_TASK_
Determine how many lines in the records hold the word "target". Return the number alone.

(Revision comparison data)
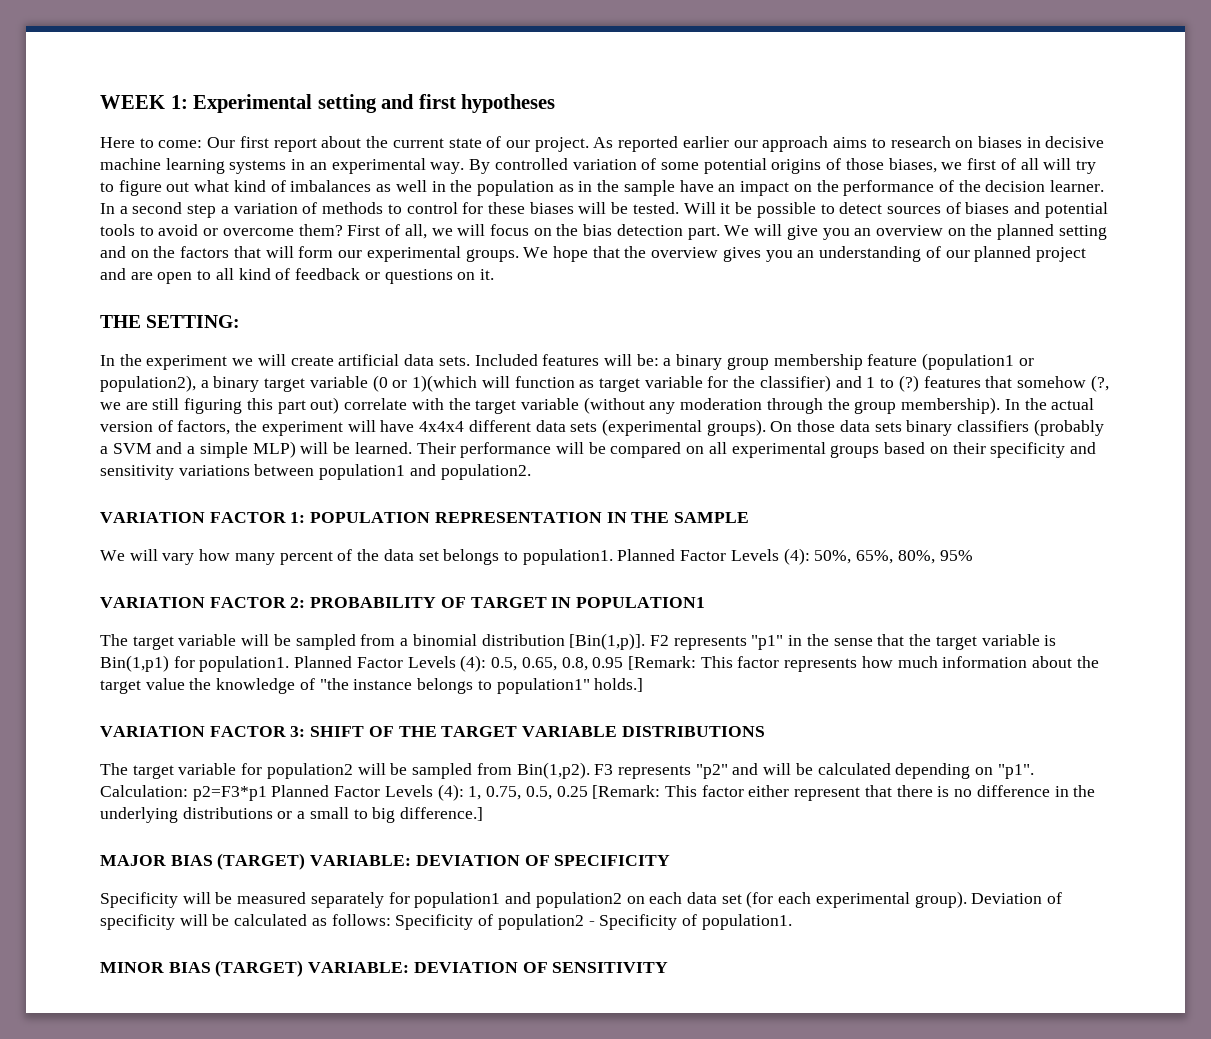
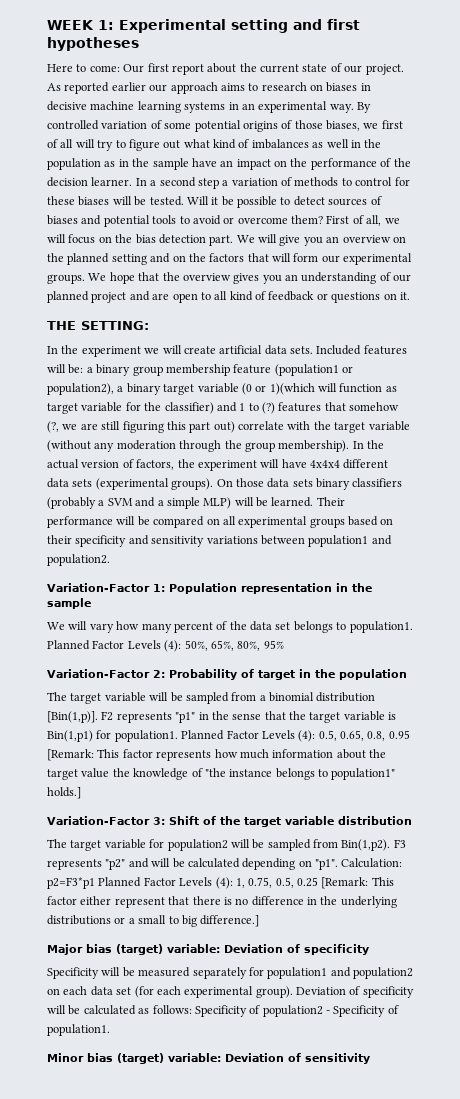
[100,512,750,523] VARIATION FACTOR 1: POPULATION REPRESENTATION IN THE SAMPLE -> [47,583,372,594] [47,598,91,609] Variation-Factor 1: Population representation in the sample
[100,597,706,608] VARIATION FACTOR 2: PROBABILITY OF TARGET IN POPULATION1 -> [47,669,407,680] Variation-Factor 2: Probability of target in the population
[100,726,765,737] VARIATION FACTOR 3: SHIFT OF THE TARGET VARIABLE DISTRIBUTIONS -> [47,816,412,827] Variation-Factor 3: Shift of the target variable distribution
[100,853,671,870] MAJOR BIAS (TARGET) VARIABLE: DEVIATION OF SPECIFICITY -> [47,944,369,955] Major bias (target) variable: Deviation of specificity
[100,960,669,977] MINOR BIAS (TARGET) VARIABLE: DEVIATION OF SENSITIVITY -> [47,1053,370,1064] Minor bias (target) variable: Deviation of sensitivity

_RESPONSE AREA_
4